Le contraste américain
Aux États-Unis, la politique fédérale a récemment pris un virage opposé: fin de plusieurs incitations fiscales pour les nouveaux acheteurs de panneaux et de batteries, et soutien accru aux fossiles et aux biocarburants. Cette orientation s’appuie sur l’idée que le solaire et l’éolien renchérissent l’électricité. Or, de nombreuses données de terrain montrent qu’une forte part de solaire bien intégrée rend les réseaux plus résilients et les prix plus bas, surtout quand s’ajoutent stockage et gestion intelligente de la demande. Les débats actuels s’entrecroisent avec des intérêts économiques bien établis.
Ce que cela change pour les réseaux et les consommateurs
À mesure que la part du solaire monte:
- les opérateurs disposent d’une électricité locale à faible coût marginal;
- les ménages et entreprises peuvent réduire leur facture et parfois revendre des surplus;
- avec des batteries et une meilleure planification, l’intermittence devient gérable, lissage des pics à l’appui.

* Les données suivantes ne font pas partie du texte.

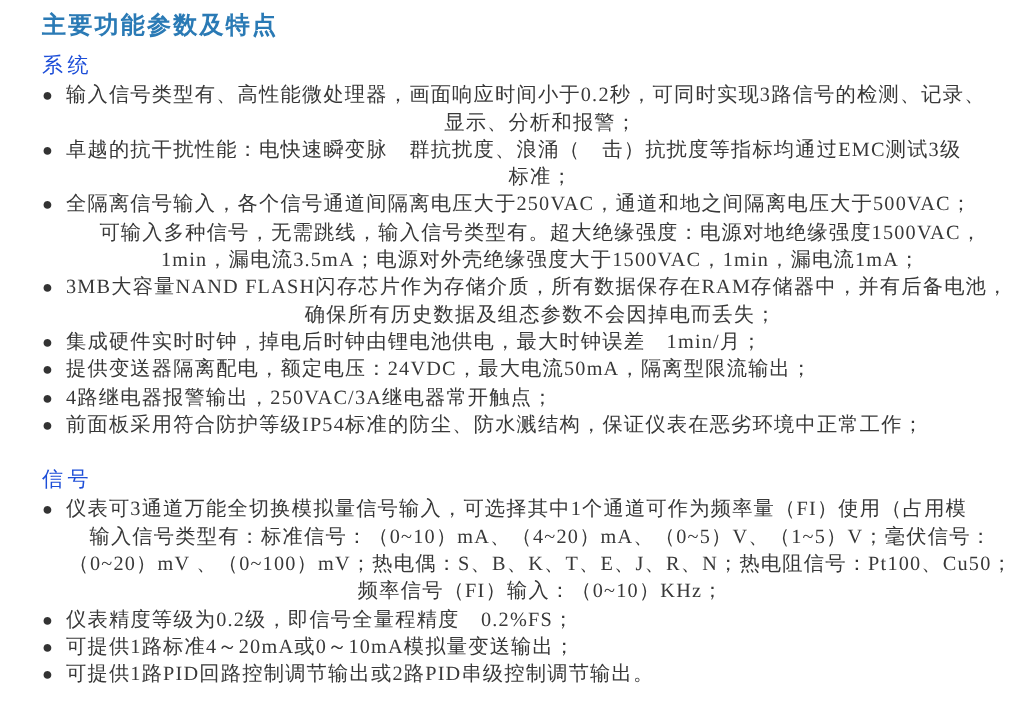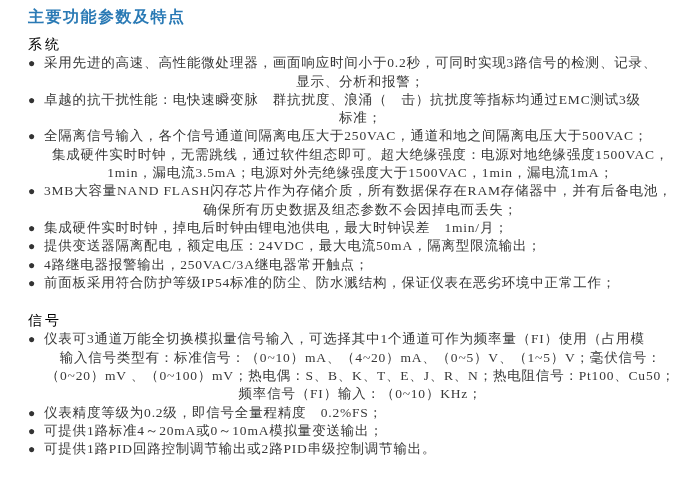--- a/index.html
+++ b/index.html
@@ -32,7 +32,7 @@
     font-size: 14px;
     line-height: 18.3px;
     letter-spacing: 3px;
-    color: #000000;
+    color: #1d4ed8;
   }
   .line {
     font-size: 13.5px;

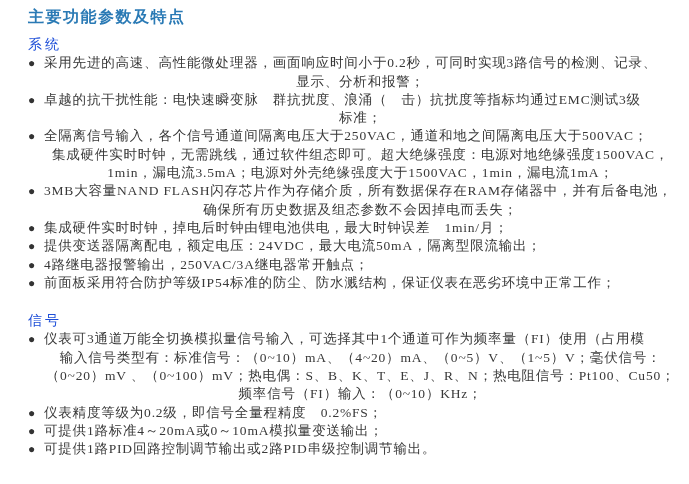--- a/index.html
+++ b/index.html
@@ -62,7 +62,7 @@
     <div class="section-heading">系统</div>
 
     <div class="item">
-      <div class="line first"><span class="bullet">●</span><span>采用先进的高速、高性能微处理器，画面响应时间小于0.2秒，可同时实现3路信号的检测、记录、</span></div>
+      <div class="line first"><span class="bullet">●</span><span>输入信号类型有、高性能微处理器，画面响应时间小于0.2秒，可同时实现3路信号的检测、记录、</span></div>
       <div class="line cont">显示、分析和报警；</div>
     </div>
 

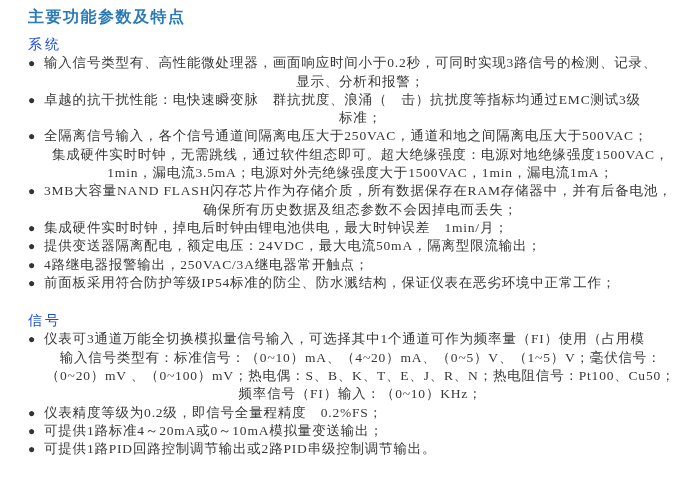--- a/index.html
+++ b/index.html
@@ -73,7 +73,7 @@
 
     <div class="item">
       <div class="line first"><span class="bullet">●</span><span>全隔离信号输入，各个信号通道间隔离电压大于250VAC，通道和地之间隔离电压大于500VAC；</span></div>
-      <div class="line cont">集成硬件实时时钟，无需跳线，通过软件组态即可。超大绝缘强度：电源对地绝缘强度1500VAC，</div>
+      <div class="line cont">可输入多种信号，无需跳线，输入信号类型有。超大绝缘强度：电源对地绝缘强度1500VAC，</div>
       <div class="line cont">1min，漏电流3.5mA；电源对外壳绝缘强度大于1500VAC，1min，漏电流1mA；</div>
     </div>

La combinaison solaire + stockage + numérisation prépare un système électrique plus stable, plus propre et potentiellement moins cher.
Et après?
Si les tendances actuelles se confirment — efficacité croissante, recyclage performant, industrialisation — l’énergie solaire devrait rester la colonne vertébrale de la nouvelle capacité électrique mondiale au cours de la décennie. Les décisions publiques (normes, incitations, réseaux) accéléreront ou freineront la cadence, mais l’élan technologique et économique est déjà là.
FAQ
Combien de temps dure un panneau solaire moderne?
La plupart des modules actuels affichent une durée de vie de 25 à 35 ans, avec une garantie de performance graduelle (souvent 80 à 88% de puissance résiduelle à 25 ans). Beaucoup continuent à produire au-delà, avec une lente dégradation annuelle.
Le solaire suffit-il pendant la nuit ou par temps couvert?
Seul, non; intégré au réseau avec du stockage (batteries, stations de pompage), de la flexibilité (effacement, pilotage) et des compléments comme l’éolien, il garantit une fourniture fiable. La diversification géographique réduit aussi les creux de production.
Faut-il une toiture parfaite pour s’équiper chez soi?
Pas forcément. Une orientation sud reste idéale, mais des toitures est/ouest fonctionnent bien avec des micro-onduleurs. À défaut, des ombrières ou petites centrales au sol peuvent convenir si la réglementation locale le permet.
Quelle est la différence entre le solaire résidentiel et les parcs au sol?
Le résidentiel réduit la facture et les pertes en ligne, mais reste morcelé. Les grandes centrales au sol apportent des économies d’échelle et une production de masse. Les deux sont complémentaires pour stabiliser le réseau.
Quel est le rôle du recyclage dans la baisse des coûts?
Le recyclage améliore la valorisation du verre, de l’aluminium et de certains métaux, ce qui réduit les coûts matière à long terme et sécurise l’approvisionnement. Couplé à la baisse d’usage des matériaux critiques, il renforce la viabilité du solaire.